Tempo de preparação: 10 minutos mais o tempo de imersão

Hora de cozinhar:2-10 minutos

Produção: 1-2 porções

1/2 xícara inteira de aveia em flocos

água 1/2 xícara

1 colher de sopa de suco suco de limão

leite de arroz 1/2 copo ou leite de amêndoa

manteiga de amêndoa 1 colher de sopa

1 banana, cortada

2 colheres de sopa de bagas de goji

1 colher de chá de canela

1/4 xícara de sementes de abóbora

1 colher de sopa de xarope de bordo

  1. Combine a aveia, água e suco de limão em uma tigela. Cubra com um prato e molho durante a noite à temperatura ambiente.

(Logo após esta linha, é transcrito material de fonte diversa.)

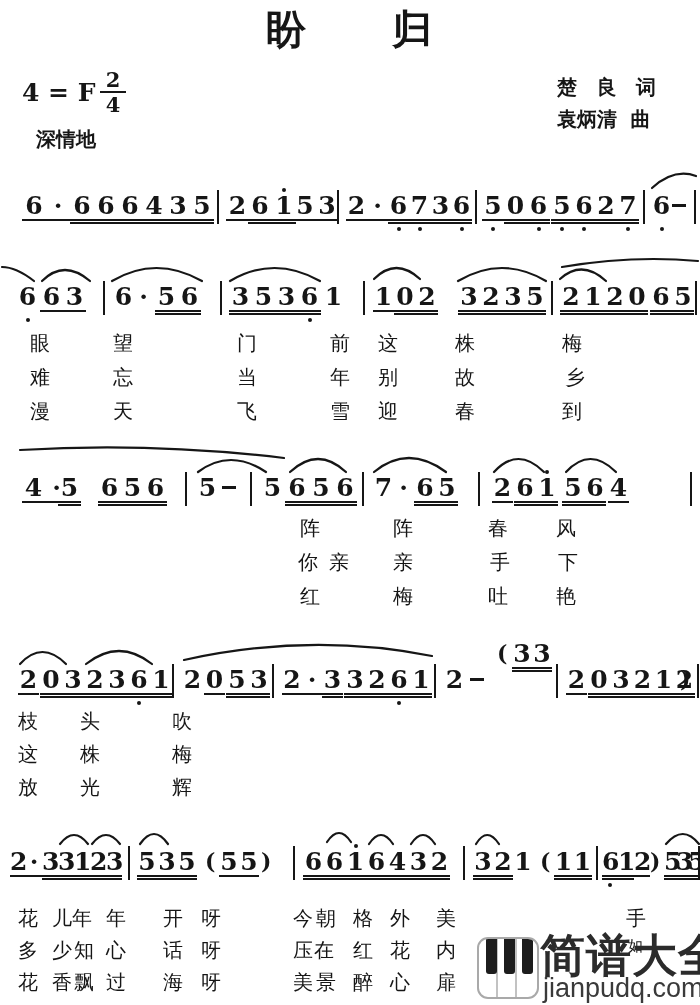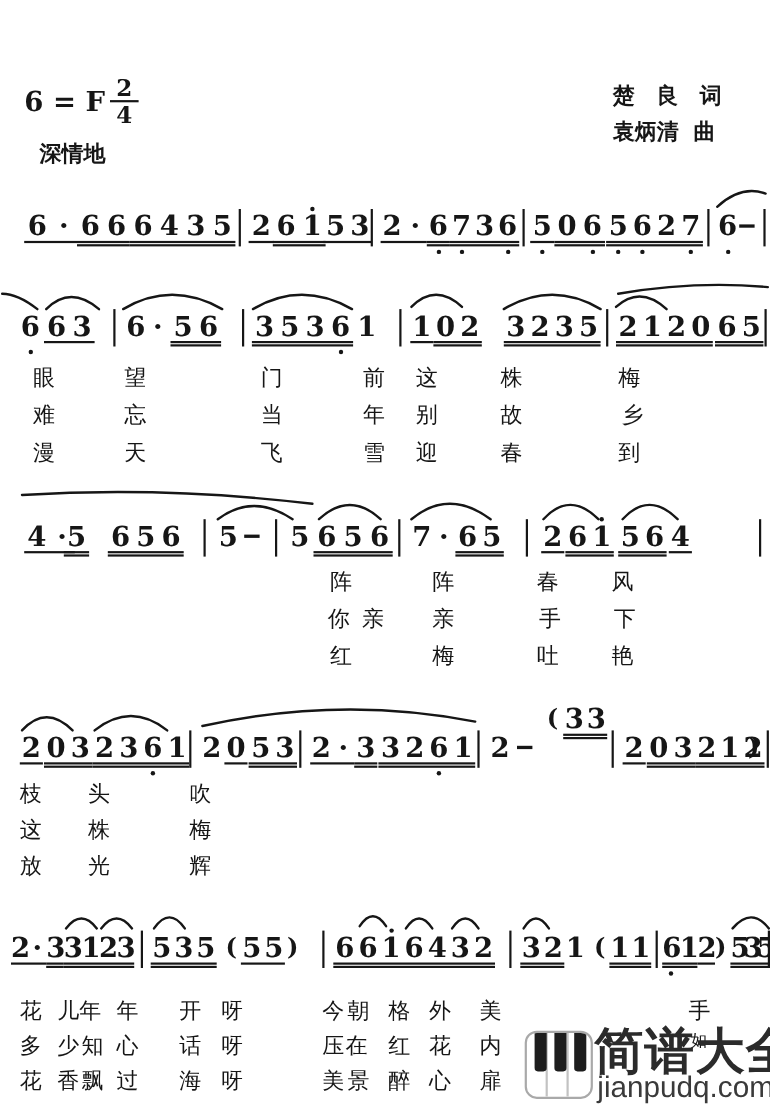"盼 归" div { html: none -> <div>盼 归</div> }
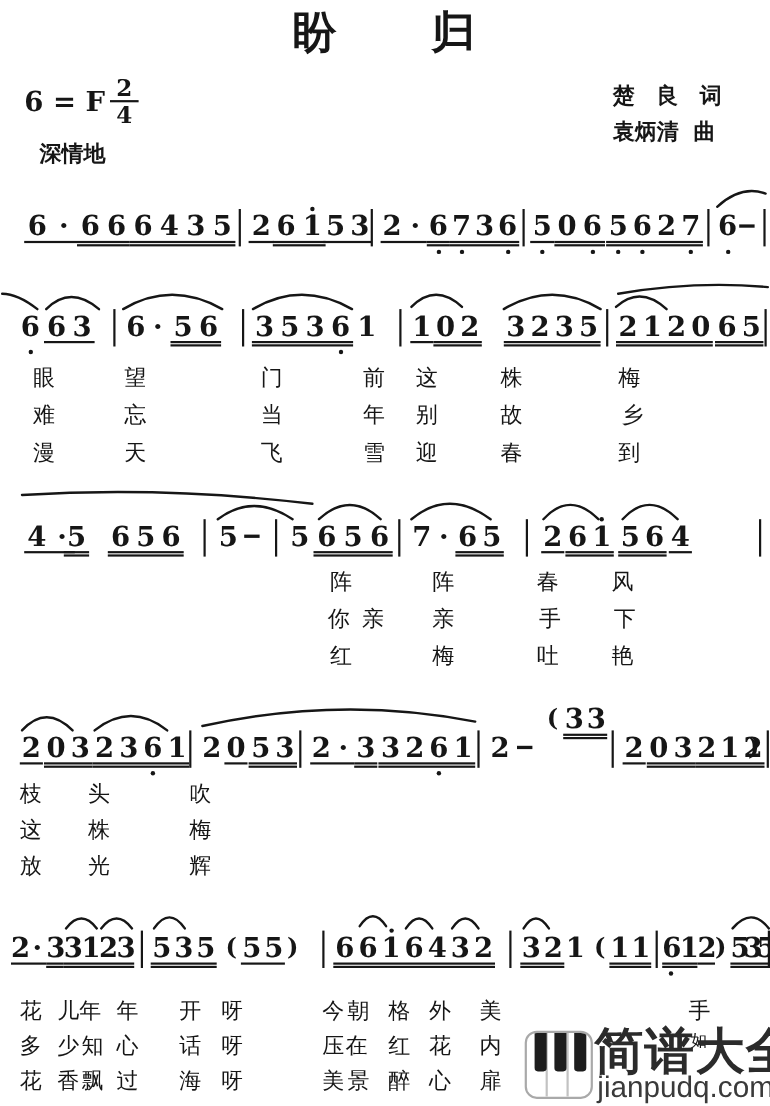"6 = F" div { text: 6 -> 4 }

  2. Para a aveia frio, adicione o restante dos ingredientes para a tigela e desfrutar.

  3. Para a aveia quente, adicione todos os ingredientes para um pote com um respingo adicional de leite de arroz. Morna por 5 minutos e servir.

Por porção: Calorias 433 (Da Gordura: 144) - 16g de gordura (saturada 2,5 g) - Colesterol 0mg- sódio 49mg- Carboidratos 62g (Fibra Alimentar 6g) - 15g de proteína.

Se você gosta de passas ou sementes de abóbora macia, mergulhe-os durante a noite com a aveia. Se você quiser fazer o processo de aquecimento ainda mais fácil, preparar esta receita em um fogão lento na noite anterior e apenas transformar o calor na parte da manhã por alguns minutos para aquecê-la.

Tente usar algumas dessas coberturas em vez de um sabor diferente: sementes de chia, sementes de girassol, nozes, correntes, fatias de maçã, fatias de pêra, nibs de cacau, ou hempseeds.

Líquido Nutrição Smoothie

Tempo de preparação: 4 minutos

Produção: 2 porções

2 xícaras de leite de arroz, leite de amêndoa ou leite de cânhamo

2 a 4 colheres de sopa de proteína em pó à base de plantas (como Sunwarrior ou Vega)

1/2 copo blueberries ou bagas mistos, frescos ou congelados

1 banana

1/2 xícara picada manga, pêssego ou pêra, fresco ou congelado

gelo do copo de 1/2

1 colher de chá de néctar de coco ou mel cru

1/2 a 1 xícara embalado folhas de espinafre fresco

  1. Misture todos os ingredientes no liquidificador até obter uma mistura lisa e sem grumos permanecem.

  2. Despeje em dois copos e desfrutar.

Por porção: Calorias 186 (Da Gordura: 27) - Fat 3G (Saturada 0g) - Colesterol 0mg- sódio 283mg- Carboidratos 31g (Fibra Alimentar: 4g) - 11g de proteína.

O batido irá manter durante oito horas na geladeira.

Tente adicionar uma colher de sopa de qualquer um desses superalimentos: bagas de goji, nibs de cacau, óleo de coco, óleo de linhaça, sementes de chia, hempseeds, pó de alfarroba, de maca, matcha chá verde em pó, manteiga de amêndoa, ou em pó Açaí-berry.

Este batido será mais cremoso se o seu fruto é congelado, então optar por frutas congeladas sempre que possível (ou simplesmente adicionar mais gelo).